21 years after Matthew Shepard’s brutal murder, what has changed for LGBT rights in the US?

Matthew Shepard died 20 years ago. (Matthew Shepard Foundation)
Twenty-one years ago, Matthew Shepard was brutally murdered for being gay. His death was crucial to securing hate crime legislation for LGBT+ people in America. But, with US President Donald Trump prioritising religious freedom over protections for LGBT+ people, how far have we really come?
On the night of October 6 1998, 21-year-old college student Matthew Shepard was drinking beer alone in in a bar in Laramie, Wyoming, when he agreed to a lift home from two men, Aaron McKinney and Russell Henderson. The pair knew Shepard was gay and, according to some reports, pretended that they were also gay to lure him into their truck. That journey would prove fatal.
McKinney and Henderson drove Shepard to a remote location, where they proceeded to torture the college student, beat him with a pistol, and rob him. The attackers then tied Shepard to a fence, and left him for dead in near-freezing temperatures.
Shepard was so badly beaten that the passing cyclist who found him 18 hours later, and in a coma, initially mistook him for a scarecrow. His face was so coated in blood that that the tracks made by his tears—as he sobbed away his last, conscious moments—could clearly be made out. The 21-year-old student suffered multiple skull fractures and major brainstem damage, affecting his ability to regulate his heart rate and vital functions. His injuries were too severe for doctors to operate. Shepard never woke up. He died in hospital six days later.
Although McKinney and Henderson were convicted of first-degree murder for their crimes—and each handed consecutive life prison sentences—they could not be prosecuted for any homophobic motive behind Shepard’s murder because the 1969 United States federal hate-crime law only encompassed a person’s race, colour, religion or national origin.

Matthew Shepard’s death sparked changes to hate crime laws. (Matthew Shepard Foundation)

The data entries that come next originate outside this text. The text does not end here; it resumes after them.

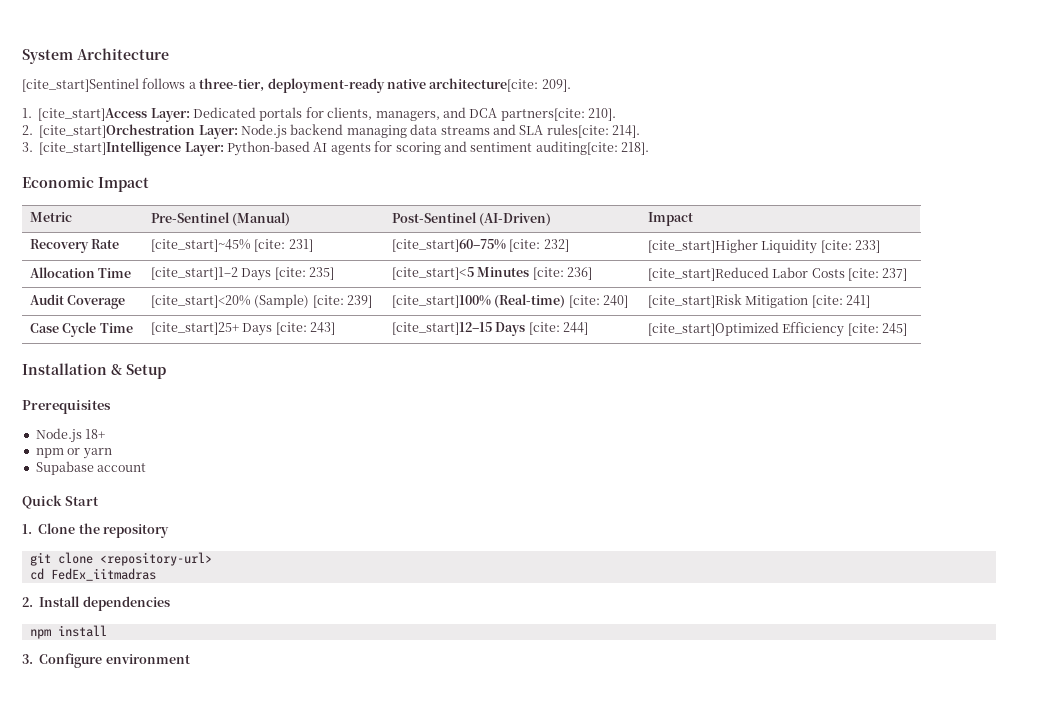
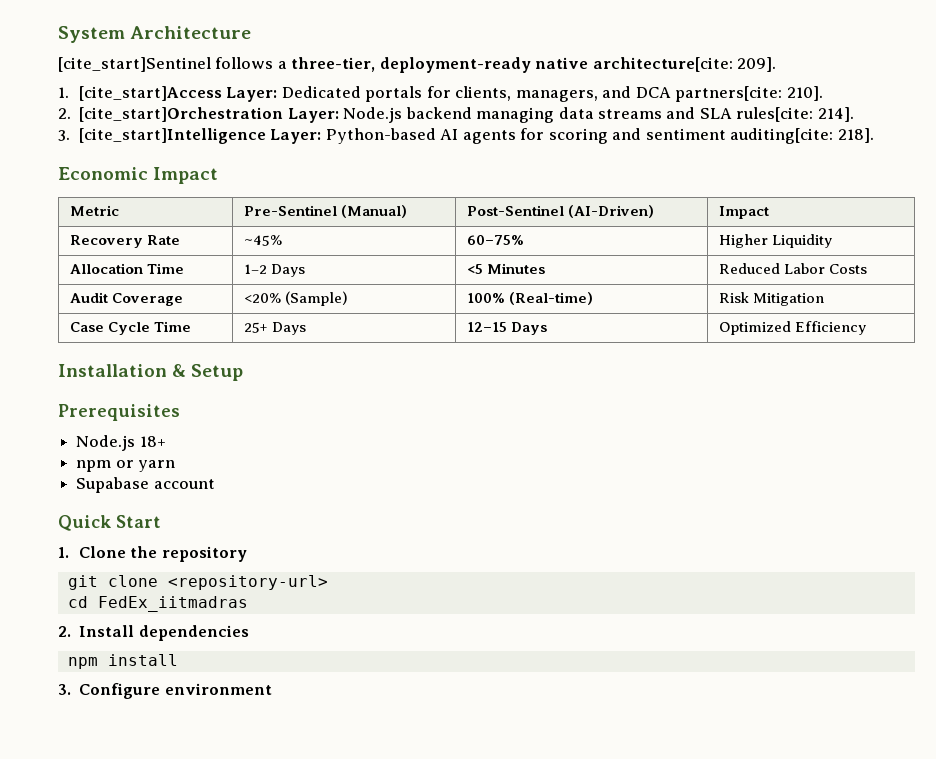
- Recovery Rate | [cite_start]~45% [cite: 231] | [cite_start]60–75% [cite: 232] | [cite_start]Higher Liquidity [cite: 233]
+ Recovery Rate | ~45% | 60–75% | Higher Liquidity
- Allocation Time | [cite_start]1–2 Days [cite: 235] | [cite_start]<5 Minutes [cite: 236] | [cite_start]Reduced Labor Costs [cite: 237]
+ Allocation Time | 1–2 Days | <5 Minutes | Reduced Labor Costs
- Audit Coverage | [cite_start]<20% (Sample) [cite: 239] | [cite_start]100% (Real-time) [cite: 240] | [cite_start]Risk Mitigation [cite: 241]
+ Audit Coverage | <20% (Sample) | 100% (Real-time) | Risk Mitigation
- Case Cycle Time | [cite_start]25+ Days [cite: 243] | [cite_start]12–15 Days [cite: 244] | [cite_start]Optimized Efficiency [cite: 245]
+ Case Cycle Time | 25+ Days | 12–15 Days | Optimized Efficiency

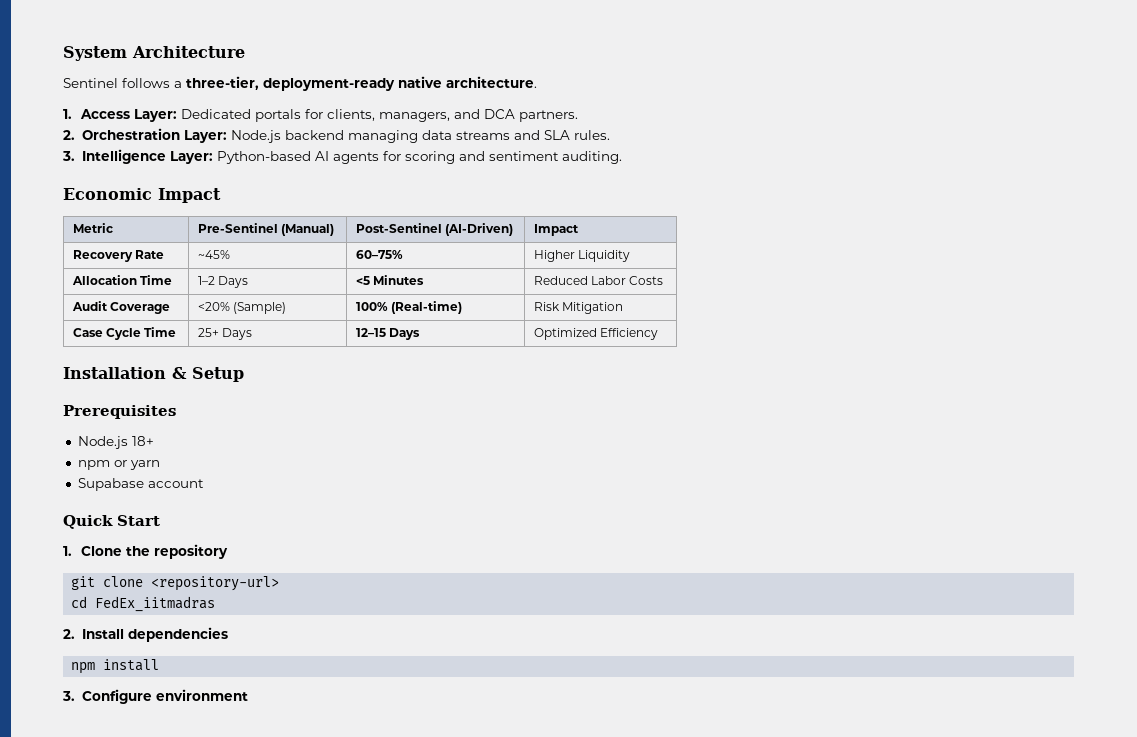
- [cite_start]Sentinel follows a three-tier, deployment-ready native architecture[cite: 209].
- 1. [cite_start]Access Layer: Dedicated portals for clients, managers, and DCA partners[cite: 210].
- 2. [cite_start]Orchestration Layer: Node.js backend managing data streams and SLA rules[cite: 214].
- 3. [cite_start]Intelligence Layer: Python-based AI agents for scoring and sentiment auditing[cite: 218].
+ Sentinel follows a three-tier, deployment-ready native architecture.
+ 1. Access Layer: Dedicated portals for clients, managers, and DCA partners.
+ 2. Orchestration Layer: Node.js backend managing data streams and SLA rules.
+ 3. Intelligence Layer: Python-based AI agents for scoring and sentiment auditing.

At the time, Shepard’s death became a cause célèbre, exposing the lack of hate crime laws for LGBT+ people in America. The killing made headlines across the world, finally highlighting to the rest of society what many LGBT+ people in the US already knew–that the discrimination they faced was physical, violent and fatal. What struck a chord with so many people was the familiarity of Shepard. He was just a normal kid.
Mobilised by their son’s death, Shepard’s parents Judy and Dennis became LGBT+ activists and, together, set up the Matthew Shepard Foundation in December 1998.
“I think that people could see themselves, their friends, neighbours, brothers or sisters in him, and that is why this story became one ‘of interest,’” Sara Grossman, communications manager at the Matthew Shepard Foundation, explains to PinkNews.
Grossman adds that, while Shepard was in hospital, people from around the world sent his family teddy bears, cheques and cards, with messages “begging them to take this moment in the spotlight and make it meaningful for the community.” She adds: “Here, we had a perfect moment to really make our plight known, and to shed light on why this story was so important.”
In the decade following Shepard’s death, Judy and Dennis lobbied for better legal protections for LGBT+ people. Finally, in October 2009, after a lengthy process in congress, the then-US president Barack Obama signed into law the Matthew Shepard and James Byrd Jr. Hate Crimes Prevention Act. This act—also a response to the murder of James Byrd Jr, a black man killed by two white supremacists—extended America’s hate crime laws to include gender, sexual orientation, gender identity, or disability.